TASK DIRECTIONS
Select every line below containing the word "internal".

-------- EXTRACTED MATERIAL --------

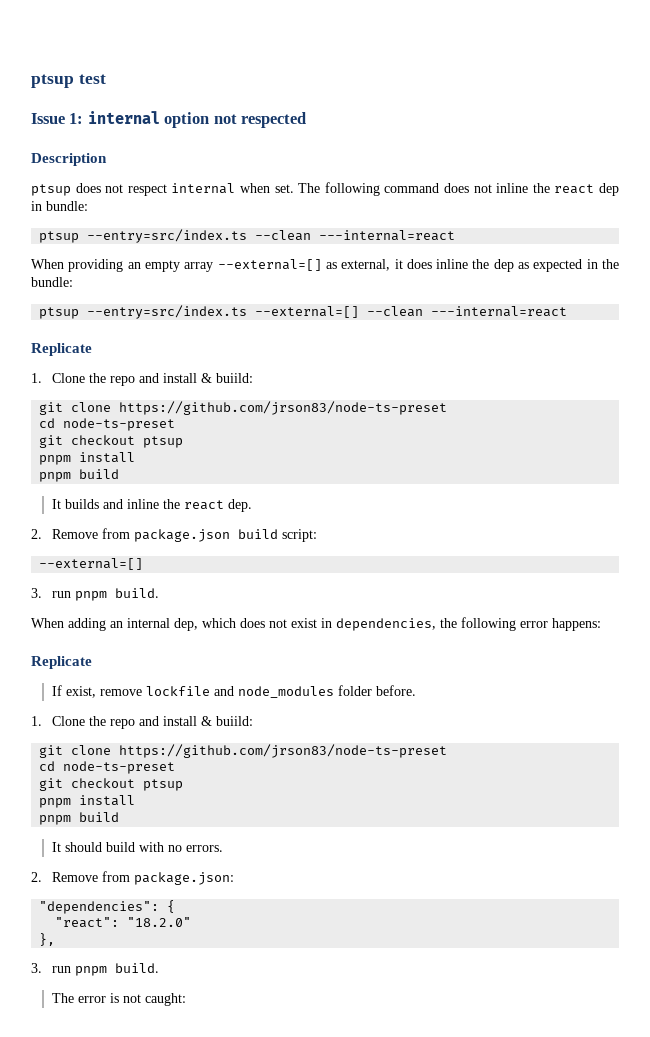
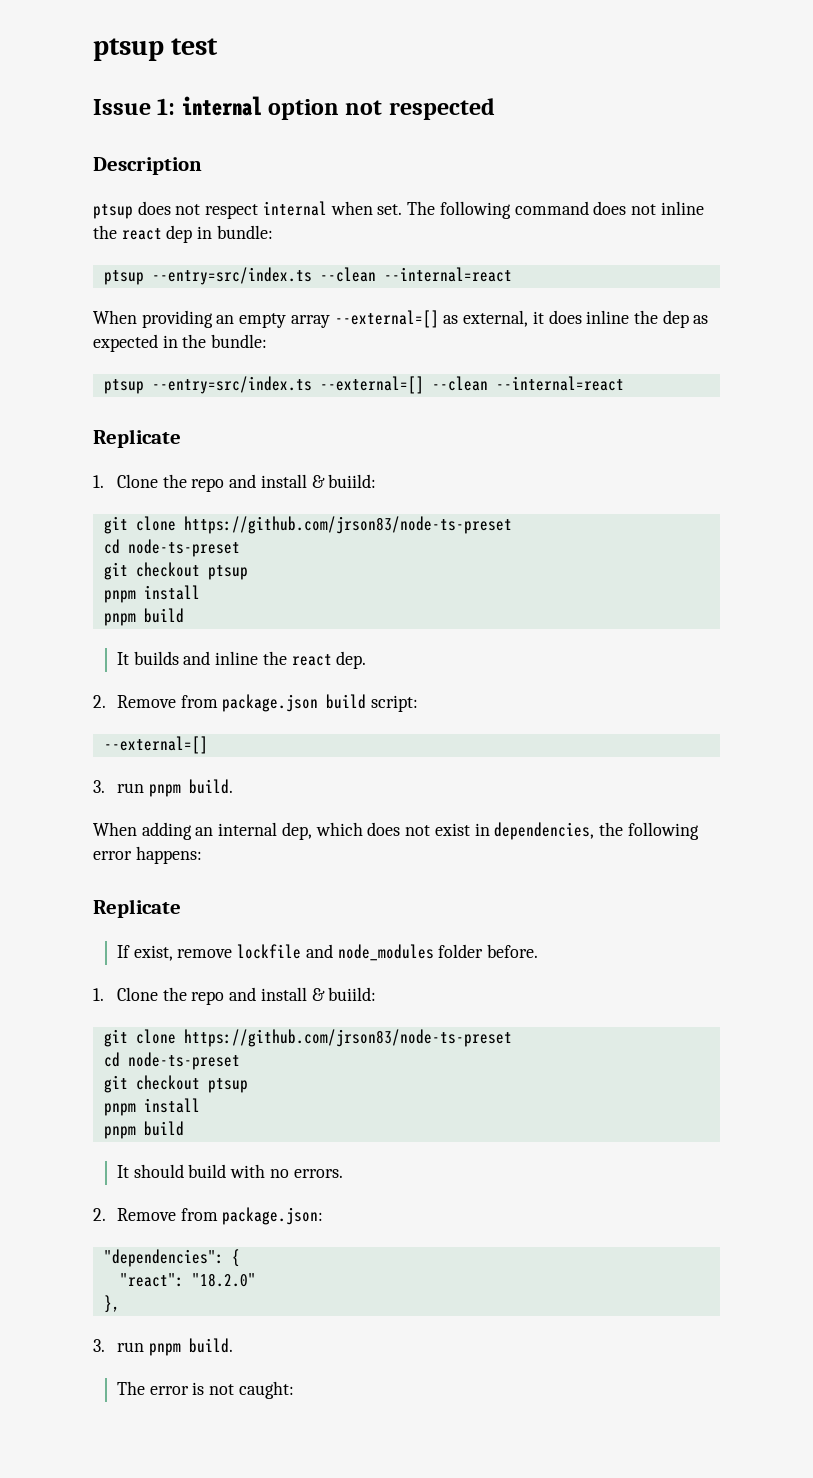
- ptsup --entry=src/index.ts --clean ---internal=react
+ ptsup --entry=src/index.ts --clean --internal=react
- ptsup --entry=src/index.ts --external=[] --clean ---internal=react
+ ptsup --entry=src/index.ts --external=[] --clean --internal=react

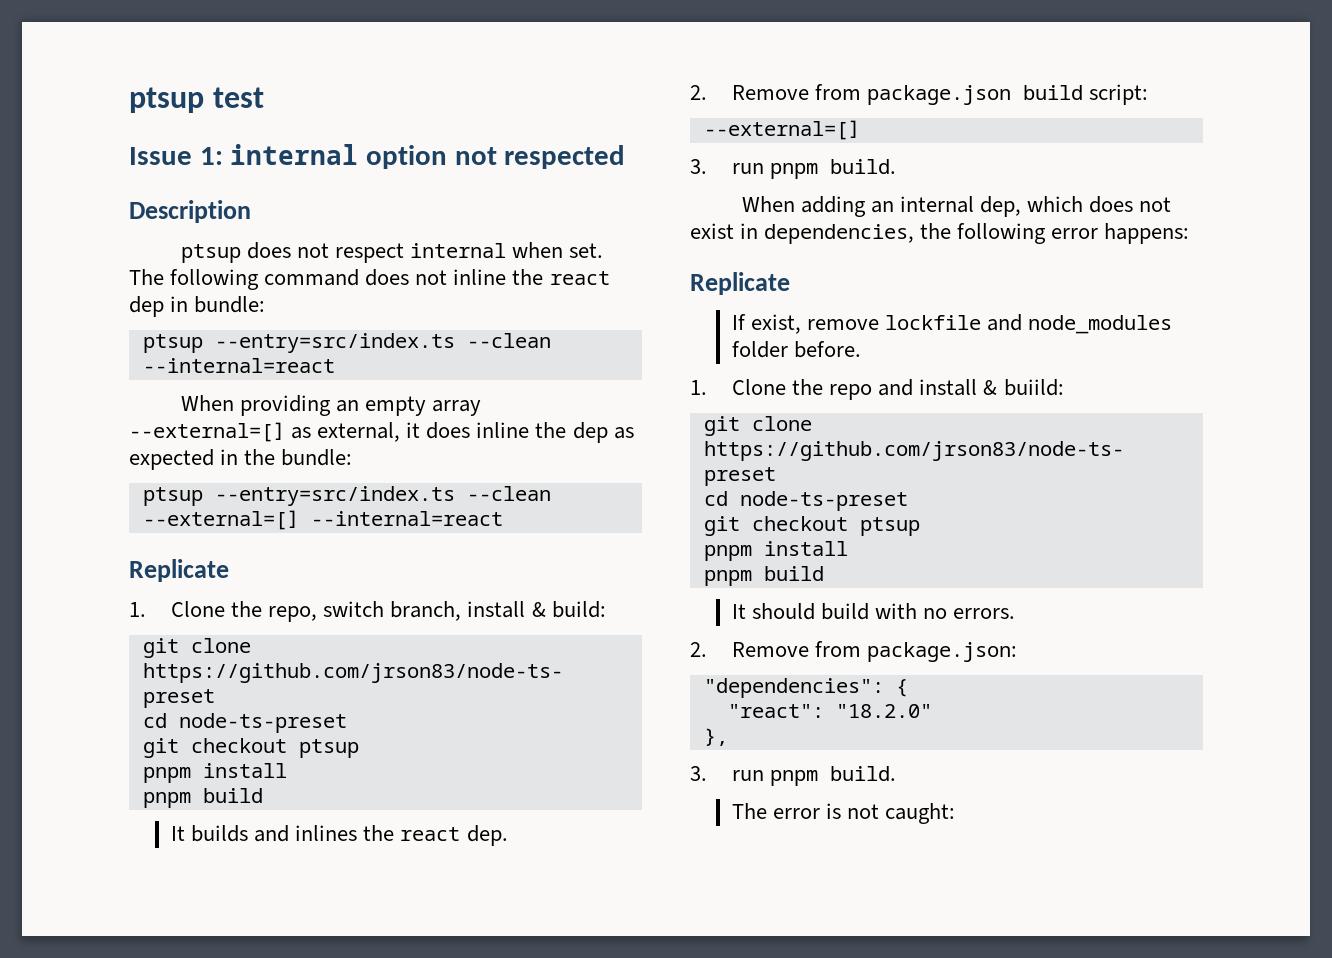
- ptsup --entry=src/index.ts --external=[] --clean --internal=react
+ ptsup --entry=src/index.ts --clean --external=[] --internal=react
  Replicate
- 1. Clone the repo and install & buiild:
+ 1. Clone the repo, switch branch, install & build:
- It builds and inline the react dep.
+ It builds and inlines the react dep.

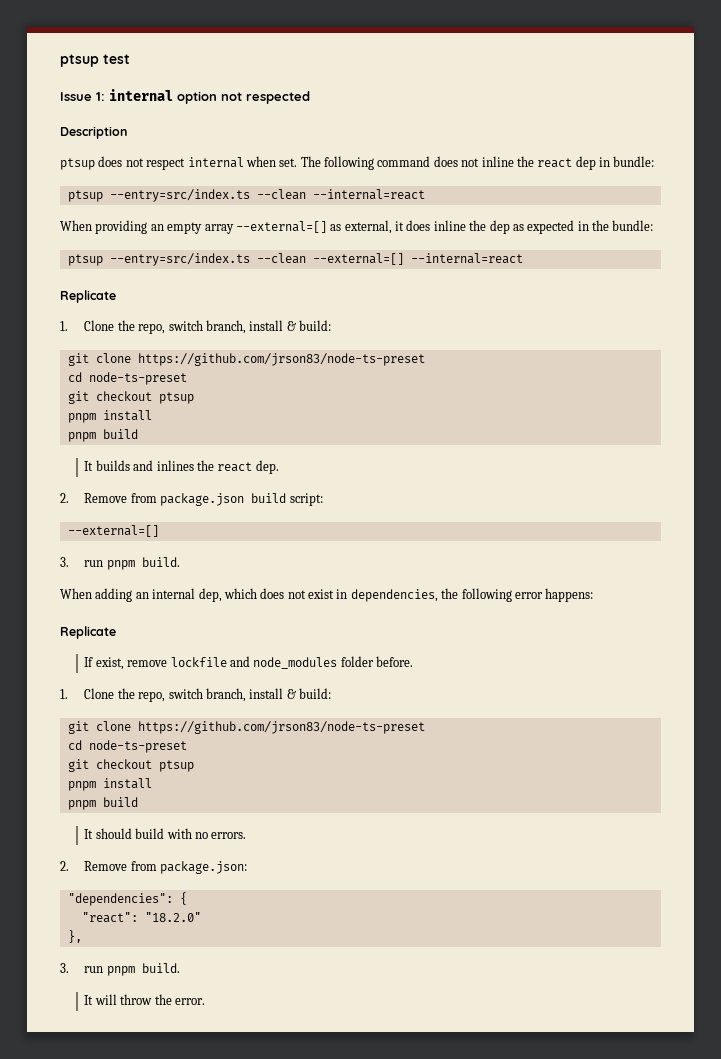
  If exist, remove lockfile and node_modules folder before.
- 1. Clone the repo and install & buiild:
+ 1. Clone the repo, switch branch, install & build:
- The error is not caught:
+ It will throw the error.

--------

RESPONSE FOR THIS EXERCISE
- ptsup --entry=src/index.ts --clean ---internal=react
+ ptsup --entry=src/index.ts --clean --internal=react
- ptsup --entry=src/index.ts --external=[] --clean ---internal=react
+ ptsup --entry=src/index.ts --external=[] --clean --internal=react
- ptsup --entry=src/index.ts --external=[] --clean --internal=react
+ ptsup --entry=src/index.ts --clean --external=[] --internal=react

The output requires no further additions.